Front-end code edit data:
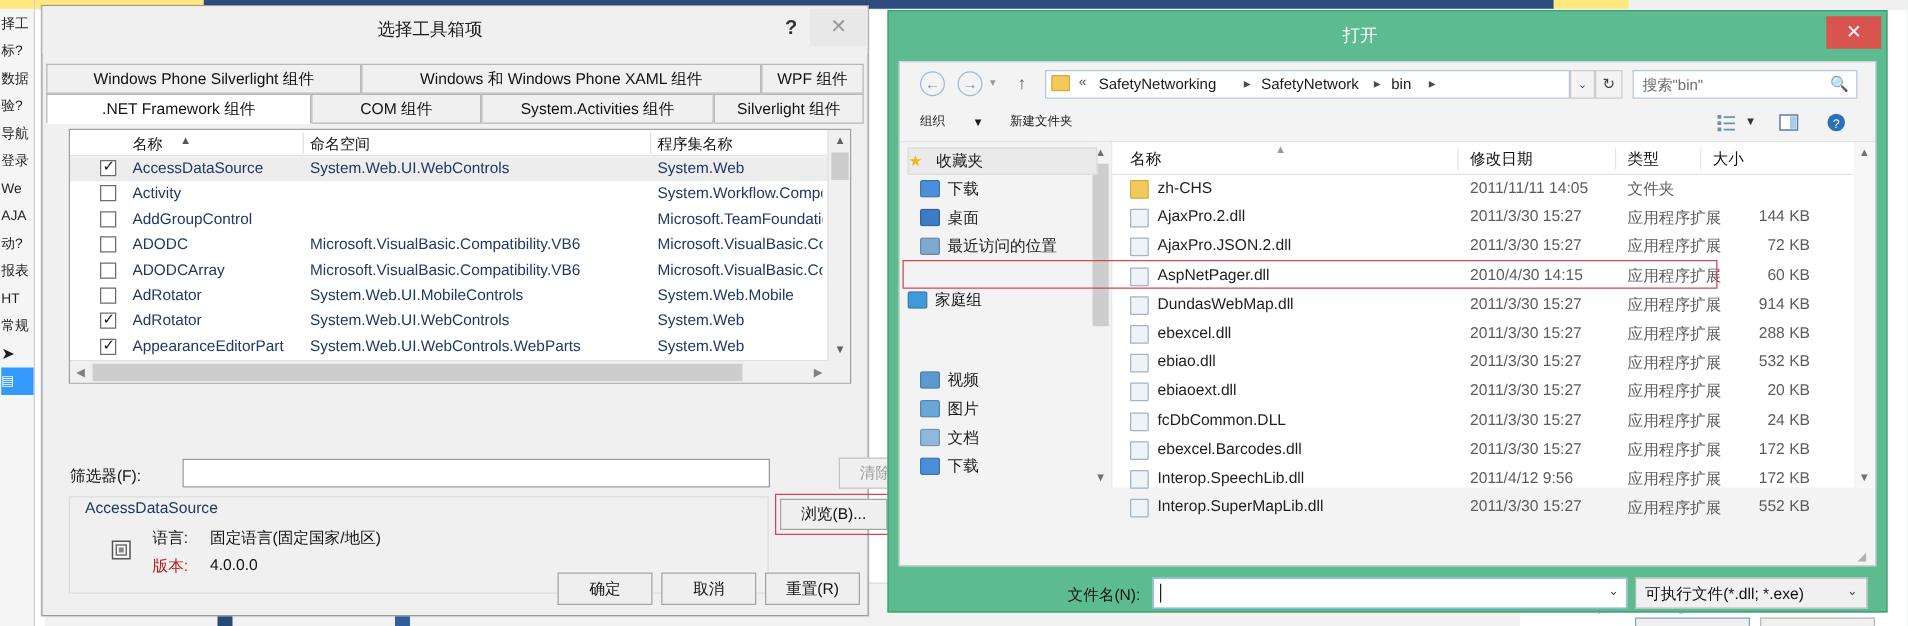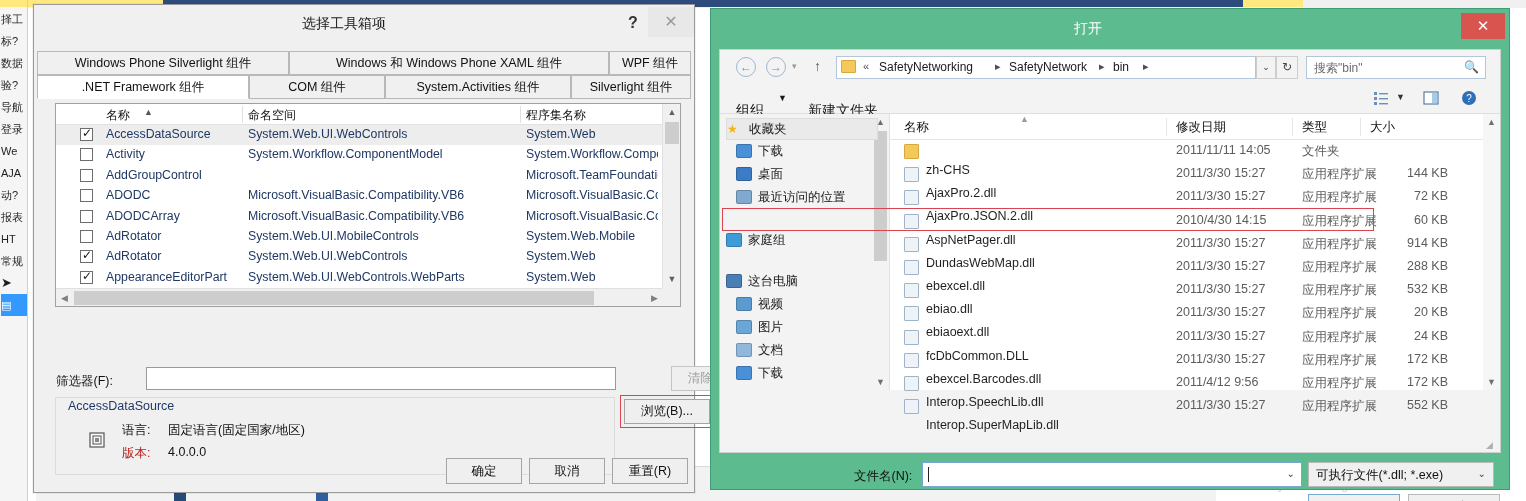--- a/index.html
+++ b/index.html
@@ -138,7 +138,7 @@
 
   .toolbar2 { position:absolute; left:0; top:34px; width:780px; height:30px;
     background:#f3f3f3; border-bottom:1px solid #dedede; }
-  .toolbar2 .it { position:absolute; top:18px; font-size:14px; color:#1a1a1a; white-space:nowrap; }
+  .toolbar2 .it { position:absolute; top:6px; font-size:10px; color:#1a1a1a; white-space:nowrap; }
   .tb-icons { position:absolute; right:8px; top:4px; width:120px; height:22px; }
 
   .places { position:absolute; left:0; top:64px; width:170px; height:276px; background:#f3f3f3;

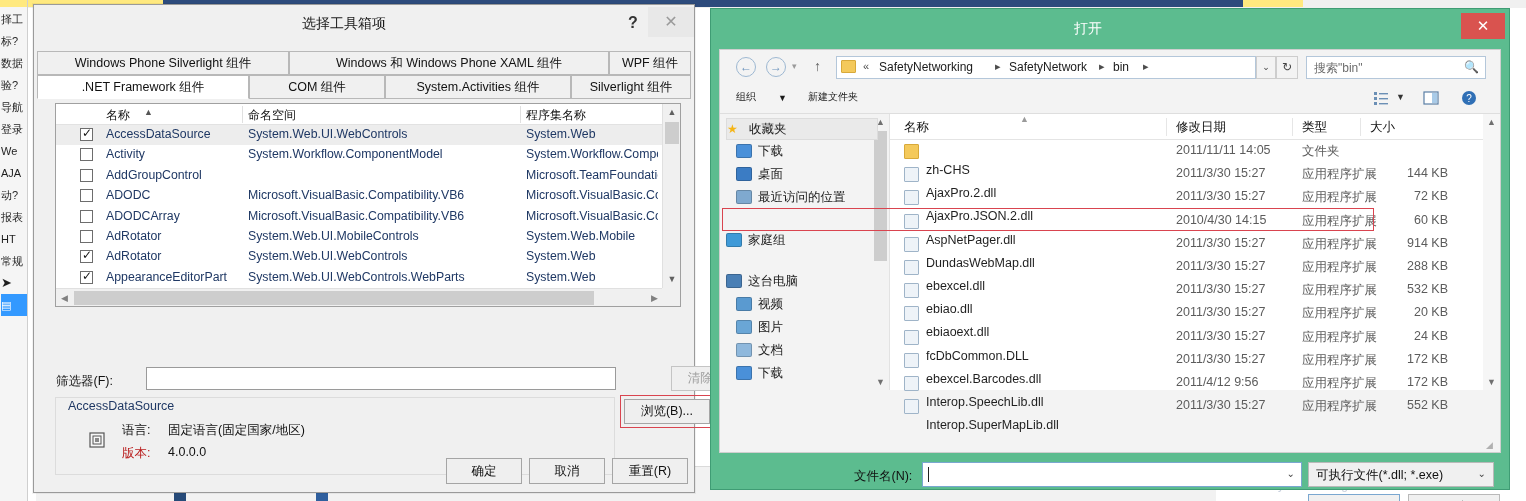--- a/index.html
+++ b/index.html
@@ -268,7 +268,6 @@
             <div class="lb-row">
               <span class="cb"></span>
               <span class="c-name">Activity</span>
-              <span class="c-ns">System.Workflow.ComponentModel</span>
               <span class="c-asm">System.Workflow.Compo</span>
             </div>
             <div class="lb-row">

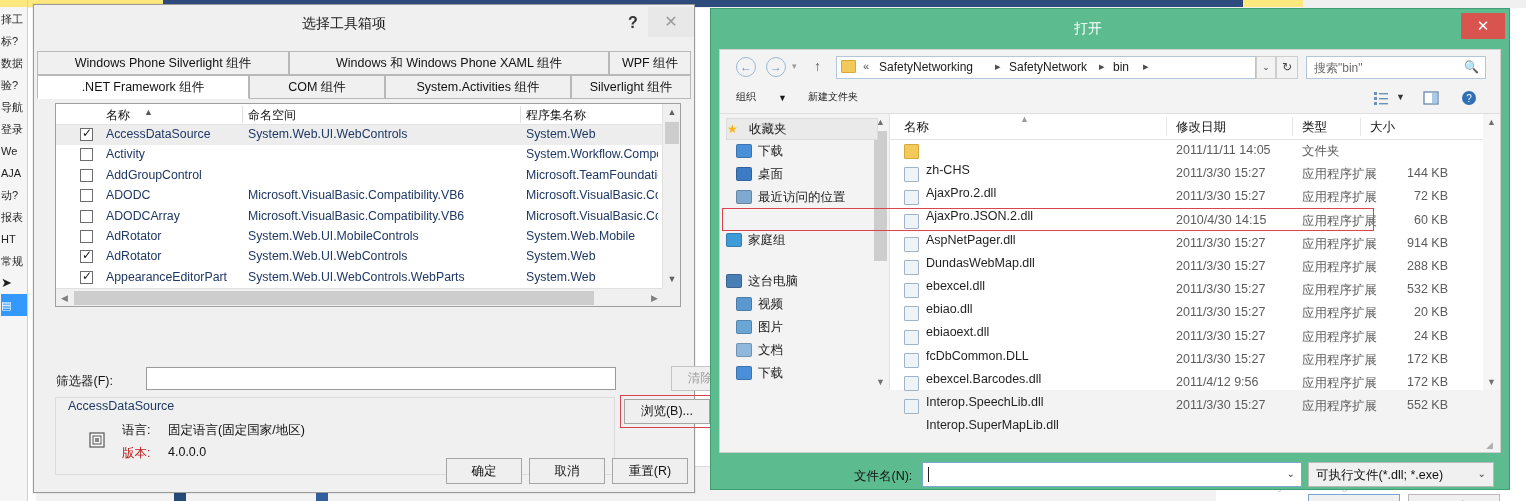--- a/index.html
+++ b/index.html
@@ -162,7 +162,7 @@
   .fl-rows { position:absolute; left:0; top:26px; width:593px; height:232px; }
   .fr { position:relative; height:23.2px; }
   .fr .ic { position:absolute; left:14px; top:4px; width:15px; height:15px; }
-  .fr .nm { position:absolute; left:36px; top:3px; font-size:12.5px; color:#1f1f1f; white-space:nowrap;margin-top:20px; }
+  .fr .nm { position:absolute; left:36px; top:3px; font-size:12.5px; color:#1f1f1f; white-space:nowrap; }
   .fr .dt { position:absolute; left:286px; top:3px; font-size:12.5px; color:#5c5c5c; white-space:nowrap; }
   .fr .ty { position:absolute; left:412px; top:3px; font-size:12.5px; color:#5c5c5c; white-space:nowrap; }
   .fr .sz { position:absolute; left:480px; top:3px; width:78px; text-align:right;

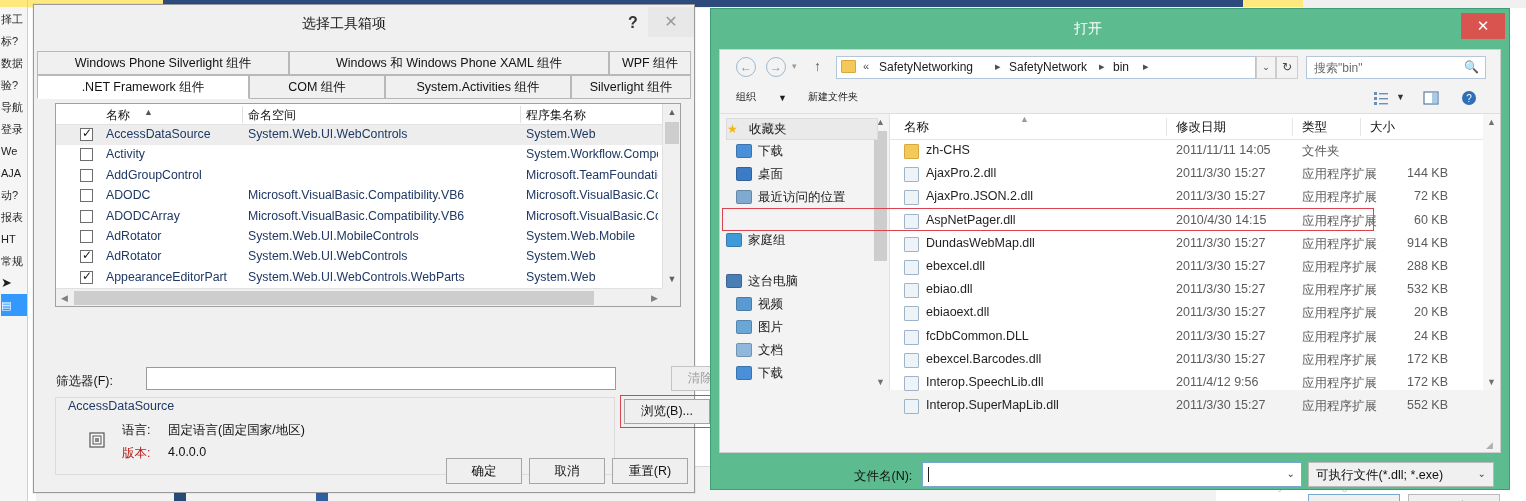--- a/index.html
+++ b/index.html
@@ -437,10 +437,6 @@
             <span class="ic ico-sq" style="background:#3f9ad8;border:1px solid rgba(0,0,0,.2)"></span>
             <span class="lb" style="left:22px">家庭组</span>
           </div>
-          <div class="pl" style="top: 157px; left: 6px;">
-            <span class="ic ico-sq" style="background:#4a7fb5;border:1px solid rgba(0,0,0,.2)"></span>
-            <span class="lb" style="left:22px">这台电脑</span>
-          </div>
           <div class="pl" style="top: 180px; left: 16px;">
             <span class="ic ico-sq" style="background:#5a9ad0;border:1px solid rgba(0,0,0,.2)"></span>
             <span class="lb" style="left:22px">视频</span>

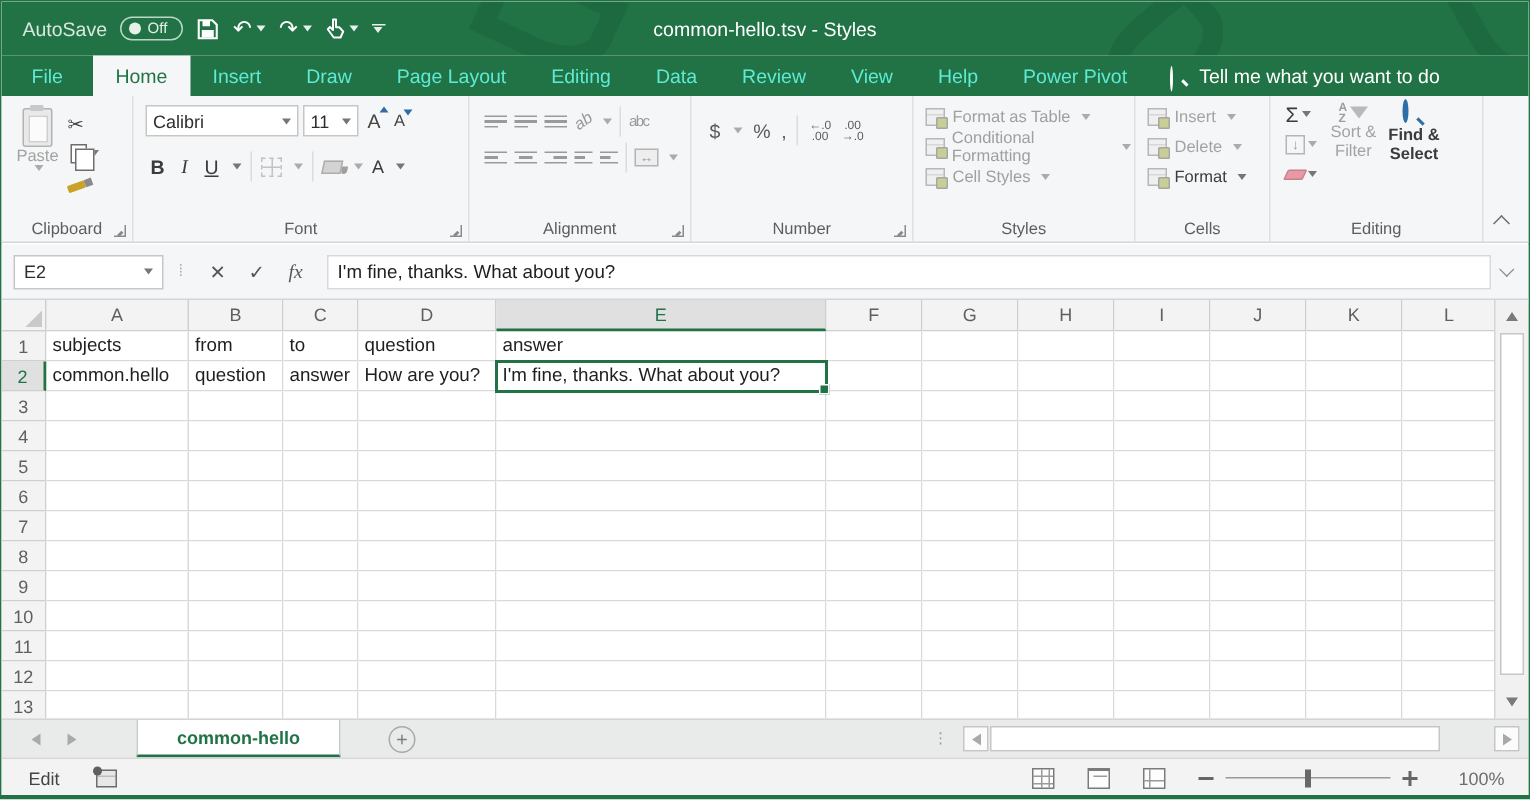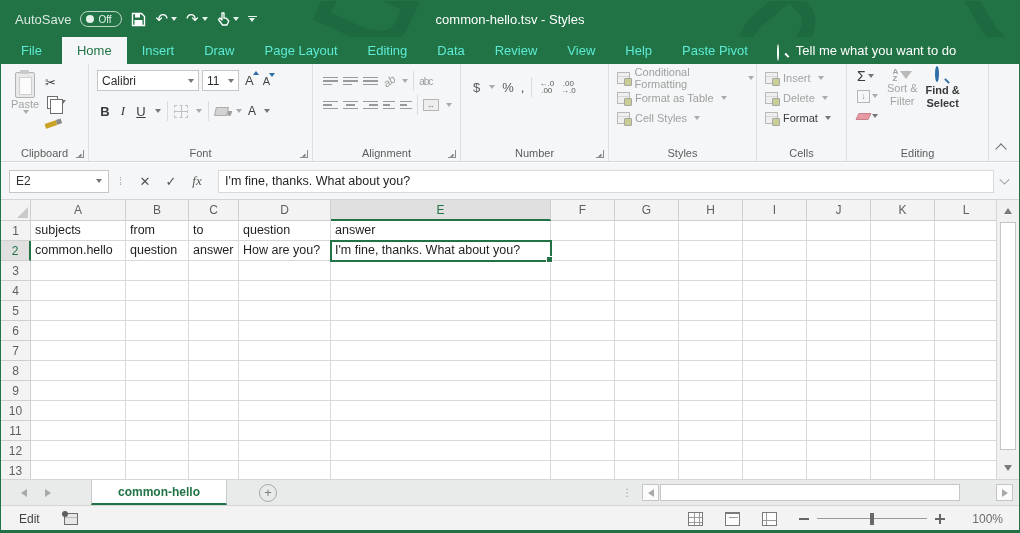--- a/index.html
+++ b/index.html
@@ -254,7 +254,7 @@
     <span class="rtab">Review</span>
     <span class="rtab">View</span>
     <span class="rtab">Help</span>
-    <span class="rtab">Paste Pivot</span>
+    <span class="rtab">Power Pivot</span>
     <span class="tellme">
       <span class="lens"><span class="ring"></span><span class="stick"></span></span>
       <span>Tell me what you want to do</span>

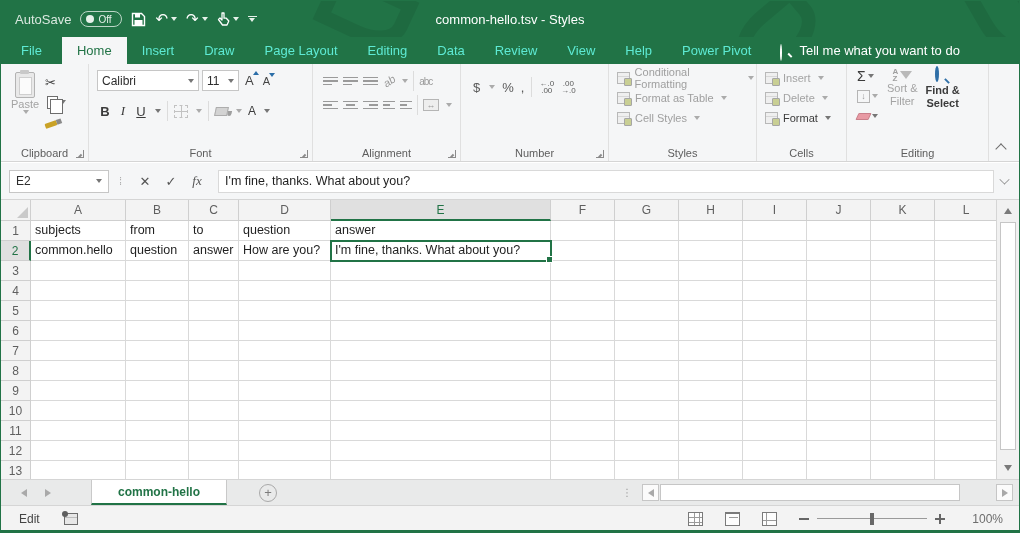--- a/index.html
+++ b/index.html
@@ -397,12 +397,12 @@
     <div class="rgroup g-styles">
       <span class="style-item">
           <span class="sgrid"></span>
-          <span class="txt">Conditional Formatting</span>
+          <span class="txt">Format as Table</span>
           <span class="dd dis"></span>
         </span>
       <span class="style-item">
           <span class="sgrid"></span>
-          <span class="txt">Format as Table</span>
+          <span class="txt">Conditional Formatting</span>
           <span class="dd dis"></span>
         </span>
       <span class="style-item">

*AIM OF THE TASK*. The pictures in the data should be omitted, and every remaining line set down exactly.

*ANSWER BELOW*.
--- a/index.html
+++ b/index.html
@@ -138,7 +138,7 @@
 
   .toolbar2 { position:absolute; left:0; top:34px; width:780px; height:30px;
     background:#f3f3f3; border-bottom:1px solid #dedede; }
-  .toolbar2 .it { position:absolute; top:18px; font-size:14px; color:#1a1a1a; white-space:nowrap; }
+  .toolbar2 .it { position:absolute; top:6px; font-size:10px; color:#1a1a1a; white-space:nowrap; }
   .tb-icons { position:absolute; right:8px; top:4px; width:120px; height:22px; }
 
   .places { position:absolute; left:0; top:64px; width:170px; height:276px; background:#f3f3f3;

--- a/index.html
+++ b/index.html
@@ -268,7 +268,6 @@
             <div class="lb-row">
               <span class="cb"></span>
               <span class="c-name">Activity</span>
-              <span class="c-ns">System.Workflow.ComponentModel</span>
               <span class="c-asm">System.Workflow.Compo</span>
             </div>
             <div class="lb-row">

--- a/index.html
+++ b/index.html
@@ -162,7 +162,7 @@
   .fl-rows { position:absolute; left:0; top:26px; width:593px; height:232px; }
   .fr { position:relative; height:23.2px; }
   .fr .ic { position:absolute; left:14px; top:4px; width:15px; height:15px; }
-  .fr .nm { position:absolute; left:36px; top:3px; font-size:12.5px; color:#1f1f1f; white-space:nowrap;margin-top:20px; }
+  .fr .nm { position:absolute; left:36px; top:3px; font-size:12.5px; color:#1f1f1f; white-space:nowrap; }
   .fr .dt { position:absolute; left:286px; top:3px; font-size:12.5px; color:#5c5c5c; white-space:nowrap; }
   .fr .ty { position:absolute; left:412px; top:3px; font-size:12.5px; color:#5c5c5c; white-space:nowrap; }
   .fr .sz { position:absolute; left:480px; top:3px; width:78px; text-align:right;

--- a/index.html
+++ b/index.html
@@ -437,10 +437,6 @@
             <span class="ic ico-sq" style="background:#3f9ad8;border:1px solid rgba(0,0,0,.2)"></span>
             <span class="lb" style="left:22px">家庭组</span>
           </div>
-          <div class="pl" style="top: 157px; left: 6px;">
-            <span class="ic ico-sq" style="background:#4a7fb5;border:1px solid rgba(0,0,0,.2)"></span>
-            <span class="lb" style="left:22px">这台电脑</span>
-          </div>
           <div class="pl" style="top: 180px; left: 16px;">
             <span class="ic ico-sq" style="background:#5a9ad0;border:1px solid rgba(0,0,0,.2)"></span>
             <span class="lb" style="left:22px">视频</span>

--- a/index.html
+++ b/index.html
@@ -254,7 +254,7 @@
     <span class="rtab">Review</span>
     <span class="rtab">View</span>
     <span class="rtab">Help</span>
-    <span class="rtab">Paste Pivot</span>
+    <span class="rtab">Power Pivot</span>
     <span class="tellme">
       <span class="lens"><span class="ring"></span><span class="stick"></span></span>
       <span>Tell me what you want to do</span>

--- a/index.html
+++ b/index.html
@@ -397,12 +397,12 @@
     <div class="rgroup g-styles">
       <span class="style-item">
           <span class="sgrid"></span>
-          <span class="txt">Conditional Formatting</span>
+          <span class="txt">Format as Table</span>
           <span class="dd dis"></span>
         </span>
       <span class="style-item">
           <span class="sgrid"></span>
-          <span class="txt">Format as Table</span>
+          <span class="txt">Conditional Formatting</span>
           <span class="dd dis"></span>
         </span>
       <span class="style-item">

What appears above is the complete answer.